#### Source data ####

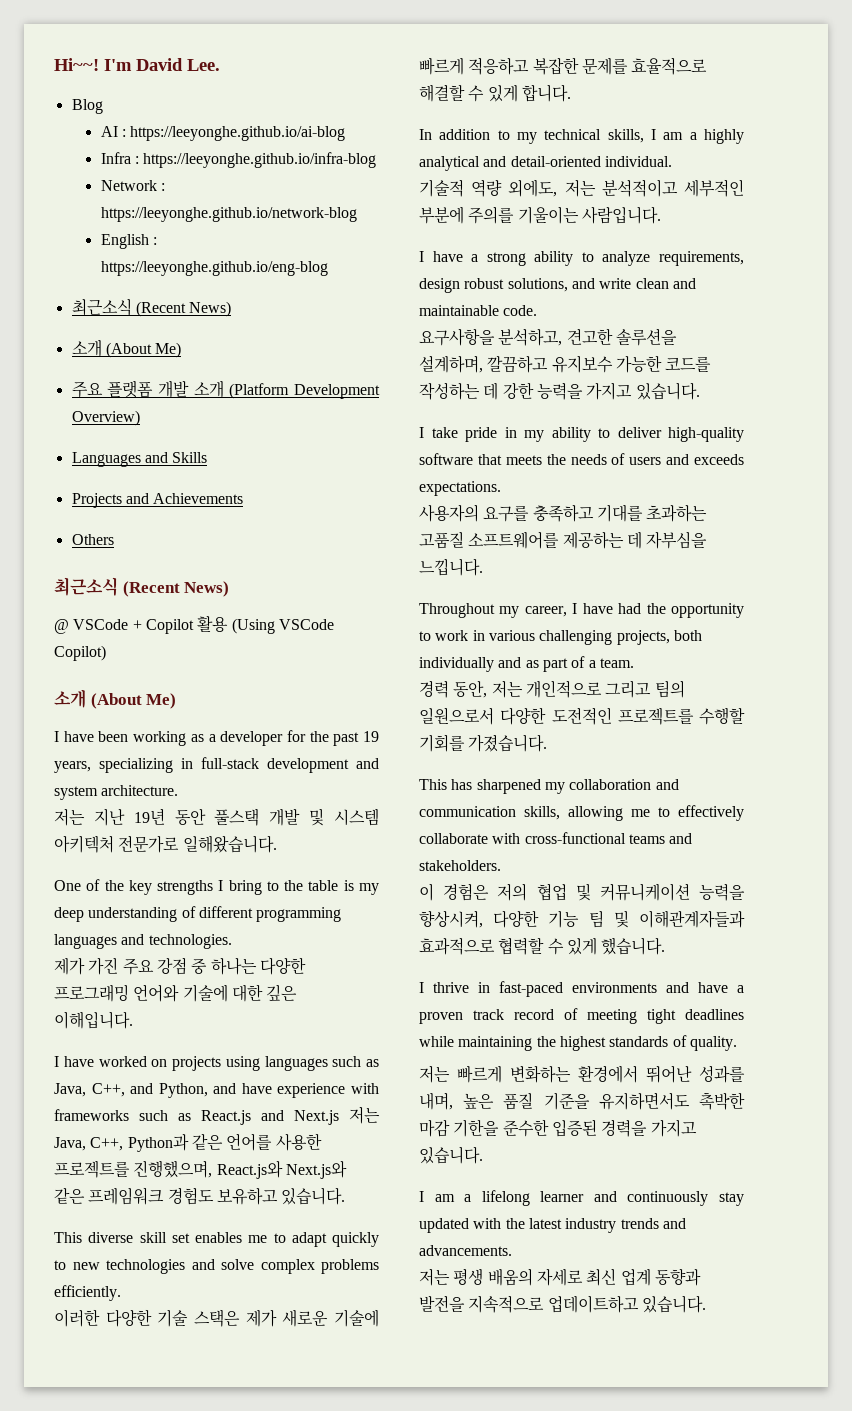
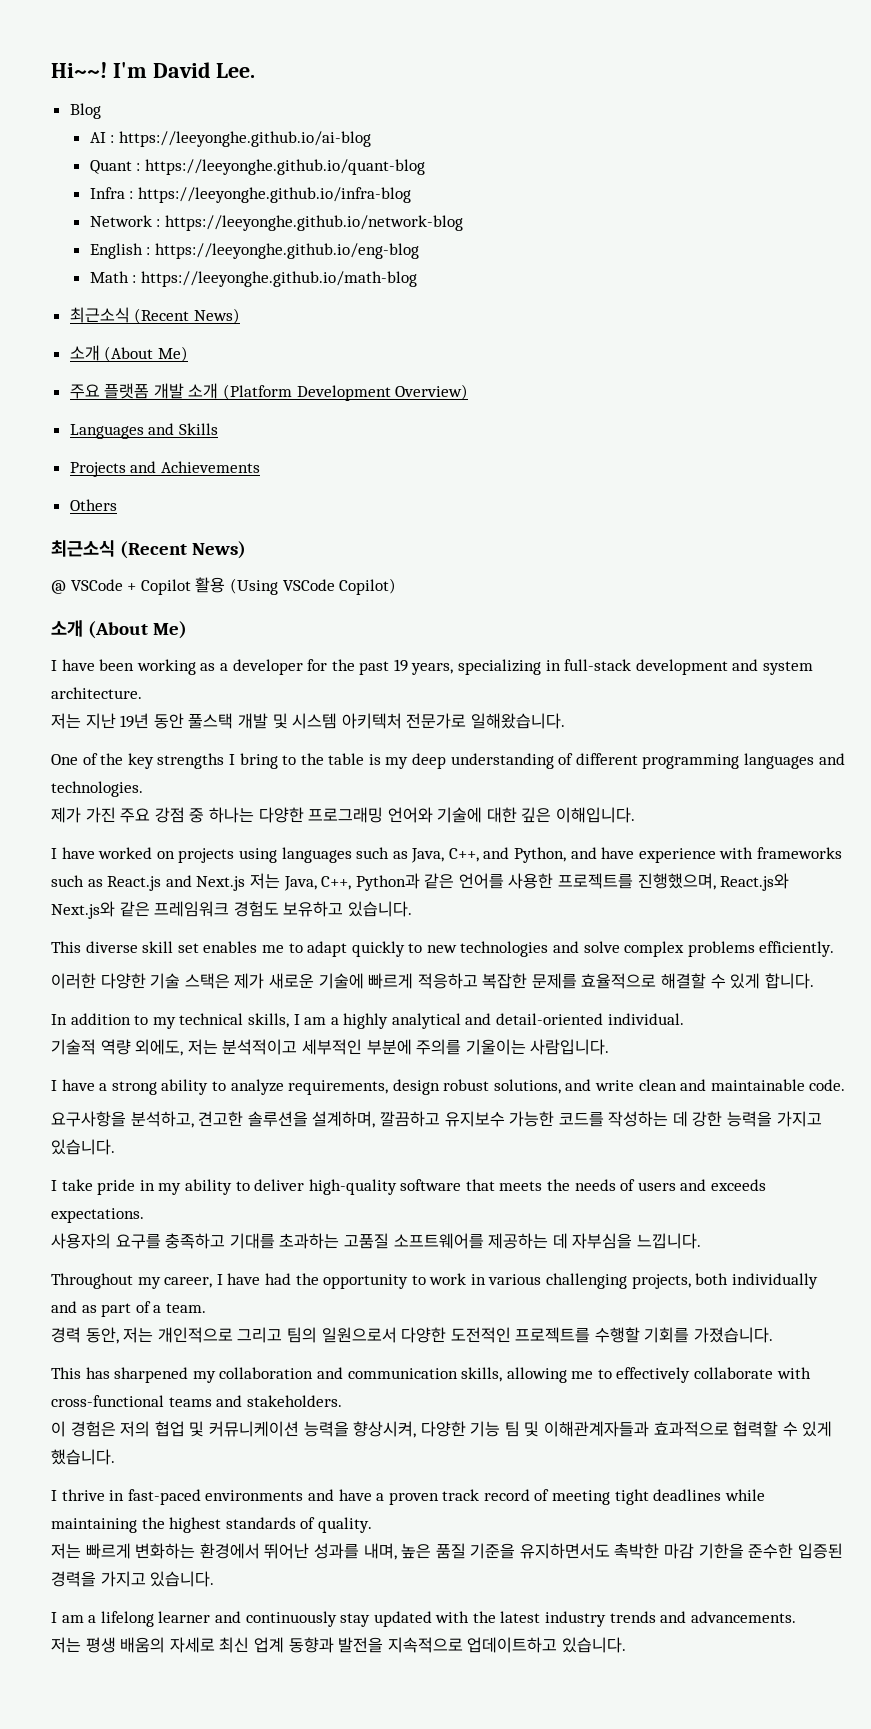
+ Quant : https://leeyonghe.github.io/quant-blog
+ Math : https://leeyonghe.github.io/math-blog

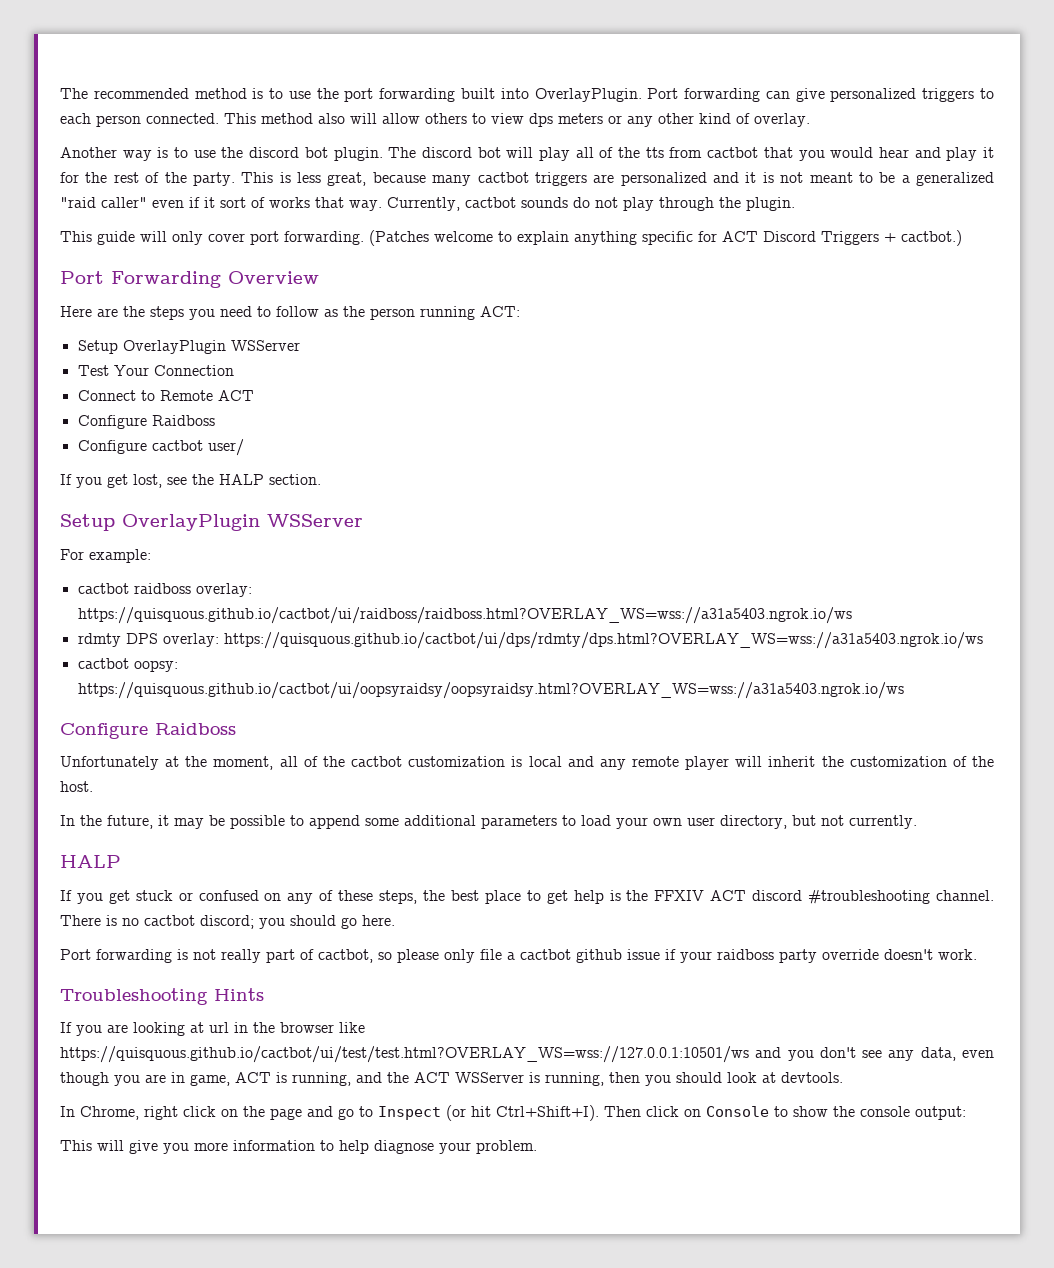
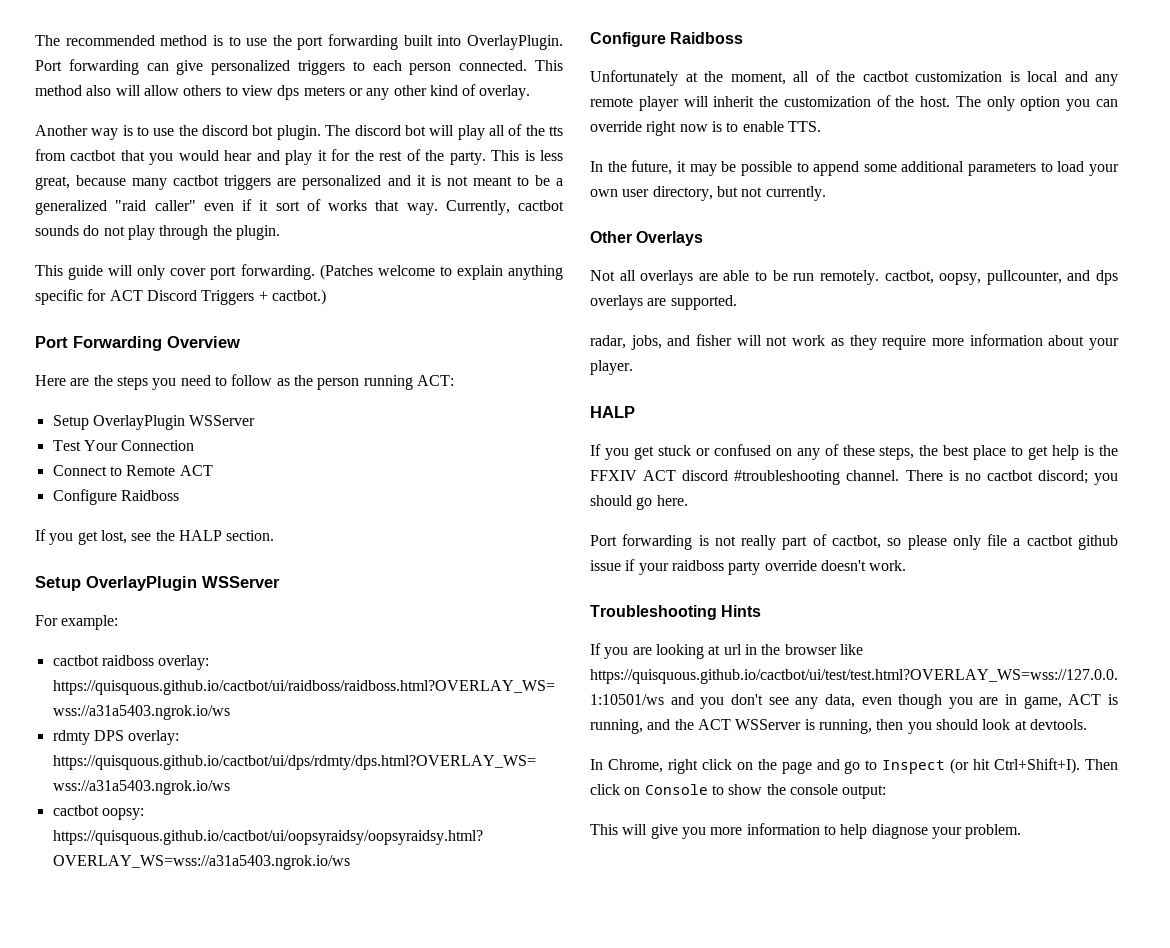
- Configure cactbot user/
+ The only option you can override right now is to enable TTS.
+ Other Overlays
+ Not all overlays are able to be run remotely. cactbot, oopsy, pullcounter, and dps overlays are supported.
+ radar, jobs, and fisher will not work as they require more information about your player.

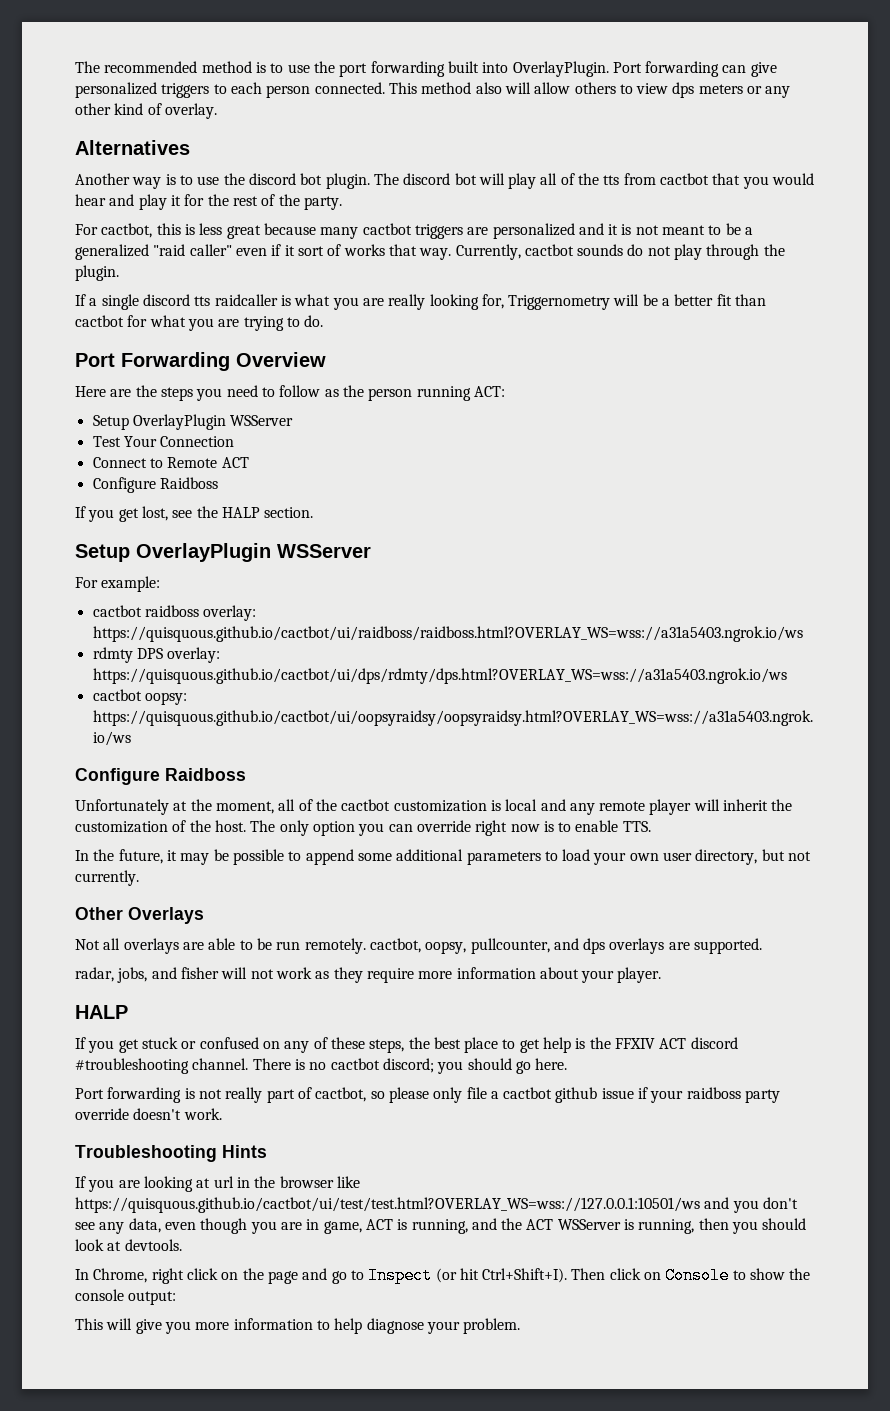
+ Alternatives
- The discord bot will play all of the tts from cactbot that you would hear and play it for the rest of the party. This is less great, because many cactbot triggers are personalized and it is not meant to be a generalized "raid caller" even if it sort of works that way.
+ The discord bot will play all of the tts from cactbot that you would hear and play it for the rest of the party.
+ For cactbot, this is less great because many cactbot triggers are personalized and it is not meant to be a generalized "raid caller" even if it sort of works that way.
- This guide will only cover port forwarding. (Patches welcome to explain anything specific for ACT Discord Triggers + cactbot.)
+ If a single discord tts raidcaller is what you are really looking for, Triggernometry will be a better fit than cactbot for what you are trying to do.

####

What is being asked »
Copy out the lines of the data where the string "party" occurs.

Response »
- The discord bot will play all of the tts from cactbot that you would hear and play it for the rest of the party. This is less great, because many cactbot triggers are personalized and it is not meant to be a generalized "raid caller" even if it sort of works that way.
+ The discord bot will play all of the tts from cactbot that you would hear and play it for the rest of the party.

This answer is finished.